To pay down by weight, is to pay the full price or penalty. WILDERNESS. Act III., Sc. 1.

"Not such a warped slip of wilderness."

Wilderness is wildness.

PLOT AND CHARACTERS.

THERE never was in real life a stronger contrast between any series of events, any set of characters, and any code of principles by which actions and passions are to be judged, than is shown in the two stories of 'The Merry Wives of Windsor,' and 'Measure for Measure.' The one presents that good-natured view of human affairs in which vice is treated as folly. The other, the severe view, in which vice is exhibited in its madness, its subtlety, and its grossness; and the poet sits apart, like an inflexible judge, to have no tolerance for crime, and no pity for ignorance. But, throughout this drama, which Coleridge, with much truth, designates as the only painful part of Shakspere's genuine works, we have magical touches of poetry, which have entered deeply into the national mind, and there will abide for all time. Even the grosser comic scenes are not like the grossnesses of Massinger and Dekker, brought in to make a vulgar audience laugh. They show the tainted atmosphere in which the whole action of the play moves on. They come before us like the revolting incidents of the real dramas of courts of justice, which are absolutely necessary to make the truth which is sought for clear and consistent. Let the reader skip these scenes, if he so please; but let him not think that they are here for the promotion of licentiousness.

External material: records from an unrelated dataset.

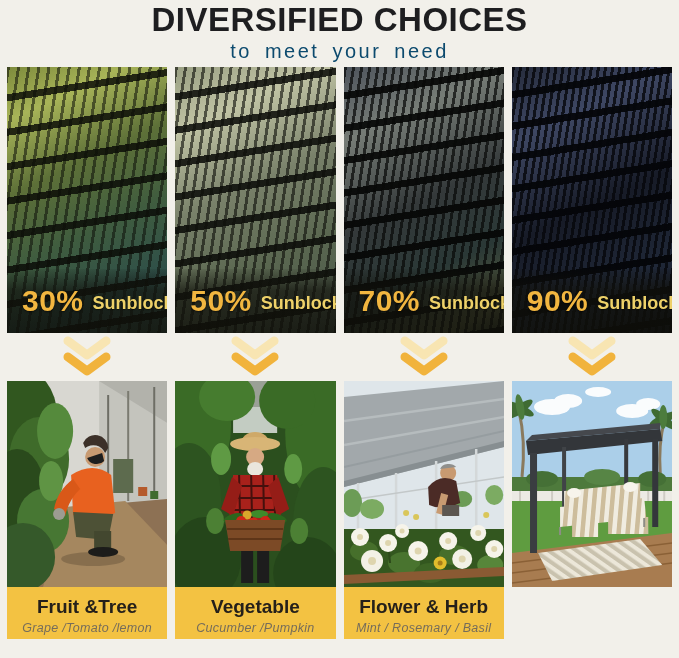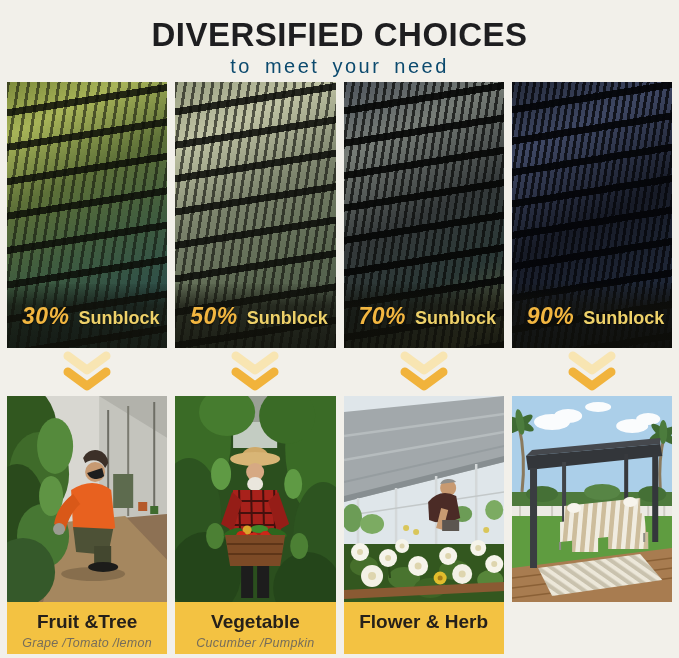--- a/index.html
+++ b/index.html
@@ -4,21 +4,21 @@
 <style>
   html,body{margin:0;padding:0;}
   body{
     width:679px;height:658px;background:#f2f0ea;
     font-family:"Liberation Sans", sans-serif;
     -webkit-font-smoothing:antialiased;overflow:hidden;
   }
   .page{width:679px;height:658px;position:relative;}
 
   
-  .header{height:66px;text-align:center;padding-top:16px;}
+  .header{height:66px;text-align:center;padding-top:1px;}
   .title{font-size:33px;font-weight:800;color:#1e1e20;letter-spacing:.5px;line-height:38px;}
   .subtitle{font-size:20px;font-weight:400;color:#0c4a6e;letter-spacing:2.5px;word-spacing:5px;line-height:24px;}
 
   
   .row4{display:grid;grid-template-columns:repeat(4,1fr);gap:8px;padding:0 7px;}
 
   
   .mesh{height:266px;position:relative;overflow:hidden;}
   .m30{background:
     repeating-linear-gradient(99deg, rgba(12,14,8,.55) 0 3px, rgba(0,0,0,0) 3px 10px),
@@ -34,21 +34,21 @@
     linear-gradient(155deg,#4e545c 0%,#767c76 22%,#34393a 50%,#2a3836 72%,#5c6142 92%,#3b4232 100%); text-align: center;}
   .m90{background:
     repeating-linear-gradient(99deg, rgba(5,6,10,.8) 0 3px, rgba(0,0,0,0) 3px 7px),
     repeating-linear-gradient(171deg, rgba(0,0,0,0) 0 24px, rgba(3,4,7,.92) 24px 31px),
     linear-gradient(155deg,#262c3c 0%,#3e4763 22%,#171b27 52%,#1f2737 78%,#11141d 100%);}
   .band{
     position:absolute;left:0;right:0;bottom:0;height:64px;
     display:flex;align-items:center;padding-left:15px;gap:9px;
     background:linear-gradient(180deg, rgba(17,17,11,.08) 0%, rgba(17,17,11,.68) 34%, rgba(15,15,9,.8) 100%);
   }
-  .pct{font-size:23px;font-weight:800;color:#f2b640;text-shadow:0 1px 2px rgba(0,0,0,.55);letter-spacing:.5px;font-style:italic;}
+  .pct{font-size:30px;font-weight:800;color:#f2b640;text-shadow:0 1px 2px rgba(0,0,0,.55);letter-spacing:.5px;}
   .sb{font-size:18px;font-weight:700;color:#eed169;padding-top:5px;text-shadow:0 1px 1px rgba(0,0,0,.45);}
 
   
   .arrow-row{height:48px;align-items:center;justify-items:center;display:grid;grid-template-columns:repeat(4,1fr);gap:8px;padding:0 7px;}
   .arrow-cell{display:flex;justify-content:center;}
 
   
   .photo{height:206px;overflow:hidden;position:relative;}
   .photo svg{display:block;width:100%;height:100%;}
 
@@ -368,16 +368,17 @@
     <div class="caption">
       <div class="cap-title">Fruit &amp;Tree</div>
       <div class="cap-sub">Grape /Tomato /lemon</div>
     </div>
     <div class="caption">
       <div class="cap-title">Vegetable</div>
       <div class="cap-sub">Cucumber /Pumpkin</div>
     </div>
     <div class="caption">
       <div class="cap-title">Flower &amp; Herb</div>
+      <div class="cap-sub">Mint / Rosemary / Basil</div>
     </div>
   </div>
 
 </div>
 
 </body></html>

There is a story which may, or not, be historically true— a story whose truth may be doubted, because it is told of different persons, and its scene laid in various times and countries—but which is consistent with probability, and is of universal interest. It is the story of an unhappy woman who sacrifices her honour to a scoundrel in authority, to save the life of one she loves. Her sacrifice is disregarded; the life is not spared. The story is told of Colonel Kirke, a ferocious officer employed by James II. after the insurrection of Monmouth. Mr. Macaulay says "This tale an impartial

judge must reject. It is unsupported by proof. The earliest authority for it is a poem written by Pomfret." Mr. Macaulay adds—“The story is one which, long before Kirke was born, had been told of many other oppressors, and had become a favourite theme of novelists and dramatists. Two politicians of the fifteenth century, Rhynsault, the favourite of Charles the Bold, and Oliver le Dain, the favourite of Louis the Eleventh, had been accused of the same crime. Cintio had taken it for the subject of a romance: Whetstone had made, out of Cintio's narrative, the rude play of Promos and Cassandra; and Shakspere had borrowed from Whetstone the plot of the noble tragi-comedy of 'Measure for Measure."" It was scarcely necessary for the eloquent historian to point out the essential difference in the two plots. Cassandra yielded to Promos, upon the condition that he should afterwards marry her. Isabella rejects with holy indignation every advance of the base viceroy. The leading idea of the character of Isabella is that of one who abides the direst temptation which can be presented to an unsuspecting and loving woman-the temptation of saving the life of one most dear, by submitting to a shame which the sophistry of self-love might represent as scarcely criminal. She never doubts of her proper course. She has a great sustaining principle. The foundation of her character is religion. Out of that sacred source spring her humility—her purity, which cannot understand oblique purposes and suggestions-her courage her passionate indignation at the selfishness of her brother, who would have sacrificed her to attain his own safety. It is in the conception of such a character that we see the transcendant superiority of Shakspere over other dramatists. The "thing enskied and sainted" was not for any of his greatest contemporaries to conceive and delineate.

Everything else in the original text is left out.